Esperanza

  • En el banquillo
  • Tedi López Mills

Ciudad de México /

Cuando L. me regala su libro me explica que los textos: “no son realmente poemas sino moldes que aspiran a contenerlos” y cada palabra, en especial los adjetivos, algunos adverbios, es el resultado de complejas deliberaciones, de equilibrios delicadísimos: “como una piedra que apenas se sostiene en la punta de un iceberg… la imagen del hielo duro y flotante es exacta y también la de la piedra y el misterio simultáneo de quién la habrá puesto ahí”. Me pide que lea el libro y le dé mi opinión más sincera: “ya sabes cuánto la valoro; si no te gusta, dímelo y lo podemos discutir”. Unos días después lo leo; me entusiasma y llena de asombro que coincida al pie de la letra con lo descrito por L., pero nunca me comunico con ella, si bien no pasa un lunes sin que apunte su nombre en mi lista de pendientes.

No conozco a una sola escritora, un solo escritor —y me incluyo en ese conocimiento— que no considere que sus libros valen la pena, seguramente con una parte de razón, pues al igual que yo, los escribe con plena conciencia de que las páginas corresponden a lo planeado minuciosamente a lo largo de semanas, meses, y de la mejor manera posible, con todo lo que tiene a su alcance, incluso una idea desmedida aunque necesaria de su propio talento, si no cómo proseguir, cómo sobrellevar las disparidades que empiezan a notarse entre el esbozo o la inspiración original y lo que uno relee mientras avanza, corrige, tacha, hasta concluir la Obra (o abandonarla, según Paul Valéry). Si hay suerte, se publicará con rapidez; de lo contrario, la autora o autor llamará a alguno de esos editores tan amables con los que se topa en ferias o presentaciones: tardará en responder, luego dirá que únicamente publica lo que solicita. Vendrá entonces la época de dudas, resignación, y un día luminoso aparecerá alguien de una editorial pequeña, tal vez independiente. Se animará a lanzar el libro, habrá campañas de prensa, entrevistas, quizás el primer susto: lo escrito no coincide con lo leído por esas personas profesionales de la lectura. Los comentarios son ambiguos; las interpretaciones, incorrectas. Peor aún, no se ha pronunciado aquella frase alentadora: “me encantó: está increíble”. Y uno, yo por lo menos, sale un poco despeinada en las fotos, la blusa arrugada, la sombra de una mancha en el pantalón, definitiva, definitoria, que se verá para siempre.

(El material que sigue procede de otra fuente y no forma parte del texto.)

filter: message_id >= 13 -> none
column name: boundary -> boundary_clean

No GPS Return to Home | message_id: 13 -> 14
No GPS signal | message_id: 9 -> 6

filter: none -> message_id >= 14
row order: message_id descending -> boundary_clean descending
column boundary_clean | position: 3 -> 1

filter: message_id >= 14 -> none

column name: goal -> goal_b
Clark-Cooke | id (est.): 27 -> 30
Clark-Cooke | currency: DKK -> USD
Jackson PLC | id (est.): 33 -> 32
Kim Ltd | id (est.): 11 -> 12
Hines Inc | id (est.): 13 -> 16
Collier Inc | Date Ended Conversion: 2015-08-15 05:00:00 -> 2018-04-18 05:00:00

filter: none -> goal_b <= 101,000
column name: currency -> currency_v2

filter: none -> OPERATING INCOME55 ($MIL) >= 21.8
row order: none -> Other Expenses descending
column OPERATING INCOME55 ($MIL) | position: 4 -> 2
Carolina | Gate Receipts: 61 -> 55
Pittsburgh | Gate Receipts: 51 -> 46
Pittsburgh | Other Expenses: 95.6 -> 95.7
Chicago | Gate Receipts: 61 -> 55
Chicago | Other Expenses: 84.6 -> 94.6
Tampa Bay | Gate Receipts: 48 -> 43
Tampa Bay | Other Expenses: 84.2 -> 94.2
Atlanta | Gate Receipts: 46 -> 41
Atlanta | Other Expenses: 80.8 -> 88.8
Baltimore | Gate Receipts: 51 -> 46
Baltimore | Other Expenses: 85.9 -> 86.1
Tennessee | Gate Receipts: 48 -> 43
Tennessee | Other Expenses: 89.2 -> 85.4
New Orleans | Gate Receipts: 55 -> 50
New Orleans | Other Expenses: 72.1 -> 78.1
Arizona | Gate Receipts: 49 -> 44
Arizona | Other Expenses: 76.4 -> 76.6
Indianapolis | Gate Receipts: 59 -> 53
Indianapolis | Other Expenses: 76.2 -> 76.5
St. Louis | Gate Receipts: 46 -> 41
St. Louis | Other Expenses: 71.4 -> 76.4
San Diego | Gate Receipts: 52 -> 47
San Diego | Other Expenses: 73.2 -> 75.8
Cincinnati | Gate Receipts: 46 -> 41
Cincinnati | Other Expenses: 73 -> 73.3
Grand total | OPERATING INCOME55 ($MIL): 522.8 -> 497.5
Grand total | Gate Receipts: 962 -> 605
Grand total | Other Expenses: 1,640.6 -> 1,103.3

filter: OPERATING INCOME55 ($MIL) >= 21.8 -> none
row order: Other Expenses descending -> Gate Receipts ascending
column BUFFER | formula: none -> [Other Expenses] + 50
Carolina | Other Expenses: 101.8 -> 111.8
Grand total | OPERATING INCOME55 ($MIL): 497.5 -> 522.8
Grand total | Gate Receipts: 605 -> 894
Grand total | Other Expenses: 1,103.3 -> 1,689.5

Podría alegarse injusticia: tantos libros buenos que no se leen. ¿Ante qué tribunal? Yo agradezco con velocidad los ejemplares que recibo; los coloco en una mesa especial y poco a poco los voy leyendo. Para resolver mi retraso, aplico la famosa regla igualitaria, mezquina: “si me lees, te leo”. A veces me concentro en las rivalidades y me preocupan las semejanzas. Examino versos, párrafos, capítulos enteros. Pienso con melancolía en el mapa del ecosistema literario: las “aguas discursivas”, azules en las orillas, pardas en el centro, y me pregunto melodramáticamente para quién se está o estoy escribiendo.